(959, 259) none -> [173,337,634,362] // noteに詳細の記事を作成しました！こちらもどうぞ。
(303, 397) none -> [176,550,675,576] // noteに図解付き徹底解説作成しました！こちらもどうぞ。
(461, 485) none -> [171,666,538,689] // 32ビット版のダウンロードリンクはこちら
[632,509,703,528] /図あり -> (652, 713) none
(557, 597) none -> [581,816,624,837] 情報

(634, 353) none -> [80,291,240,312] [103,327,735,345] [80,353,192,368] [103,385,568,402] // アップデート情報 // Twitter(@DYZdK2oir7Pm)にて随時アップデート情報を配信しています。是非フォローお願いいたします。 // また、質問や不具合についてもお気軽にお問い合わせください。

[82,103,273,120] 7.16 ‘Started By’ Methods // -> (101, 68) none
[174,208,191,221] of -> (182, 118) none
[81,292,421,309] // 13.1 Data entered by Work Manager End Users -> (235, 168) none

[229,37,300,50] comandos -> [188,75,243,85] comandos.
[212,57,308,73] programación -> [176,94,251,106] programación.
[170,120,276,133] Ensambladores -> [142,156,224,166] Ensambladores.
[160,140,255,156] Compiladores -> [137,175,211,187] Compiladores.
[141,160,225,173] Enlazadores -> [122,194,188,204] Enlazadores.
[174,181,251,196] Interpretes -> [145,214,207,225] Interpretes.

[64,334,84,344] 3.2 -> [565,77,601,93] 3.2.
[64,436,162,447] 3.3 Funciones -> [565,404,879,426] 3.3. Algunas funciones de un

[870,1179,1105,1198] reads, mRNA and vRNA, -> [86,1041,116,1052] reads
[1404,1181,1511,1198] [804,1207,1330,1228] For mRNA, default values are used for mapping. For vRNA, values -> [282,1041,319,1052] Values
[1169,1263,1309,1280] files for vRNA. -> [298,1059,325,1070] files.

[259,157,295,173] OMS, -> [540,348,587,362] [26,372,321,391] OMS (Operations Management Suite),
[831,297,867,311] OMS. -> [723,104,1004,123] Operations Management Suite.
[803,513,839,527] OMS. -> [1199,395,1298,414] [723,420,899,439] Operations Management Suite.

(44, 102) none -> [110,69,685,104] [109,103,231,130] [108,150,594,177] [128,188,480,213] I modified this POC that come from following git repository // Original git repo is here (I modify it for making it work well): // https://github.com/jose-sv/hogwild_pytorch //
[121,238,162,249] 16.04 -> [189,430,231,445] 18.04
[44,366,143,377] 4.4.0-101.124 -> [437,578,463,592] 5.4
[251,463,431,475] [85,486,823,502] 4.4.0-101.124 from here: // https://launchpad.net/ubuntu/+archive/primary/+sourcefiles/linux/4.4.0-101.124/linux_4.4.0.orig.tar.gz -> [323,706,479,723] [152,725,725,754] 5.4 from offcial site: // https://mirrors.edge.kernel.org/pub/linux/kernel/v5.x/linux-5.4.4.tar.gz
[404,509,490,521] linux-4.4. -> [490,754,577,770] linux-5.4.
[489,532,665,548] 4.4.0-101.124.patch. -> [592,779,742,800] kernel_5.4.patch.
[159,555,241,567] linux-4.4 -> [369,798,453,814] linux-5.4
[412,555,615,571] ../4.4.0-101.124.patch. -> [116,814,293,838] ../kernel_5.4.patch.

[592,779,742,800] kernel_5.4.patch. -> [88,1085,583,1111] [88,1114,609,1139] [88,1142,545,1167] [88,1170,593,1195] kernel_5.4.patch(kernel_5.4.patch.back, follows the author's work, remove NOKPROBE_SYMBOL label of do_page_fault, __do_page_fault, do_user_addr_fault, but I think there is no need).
━━━━
Return each line of the data where the word "linux" appears.

[251,463,431,475] [85,486,823,502] 4.4.0-101.124 from here: // https://launchpad.net/ubuntu/+archive/primary/+sourcefiles/linux/4.4.0-101.124/linux_4.4.0.orig.tar.gz -> [323,706,479,723] [152,725,725,754] 5.4 from offcial site: // https://mirrors.edge.kernel.org/pub/linux/kernel/v5.x/linux-5.4.4.tar.gz
[404,509,490,521] linux-4.4. -> [490,754,577,770] linux-5.4.
[159,555,241,567] linux-4.4 -> [369,798,453,814] linux-5.4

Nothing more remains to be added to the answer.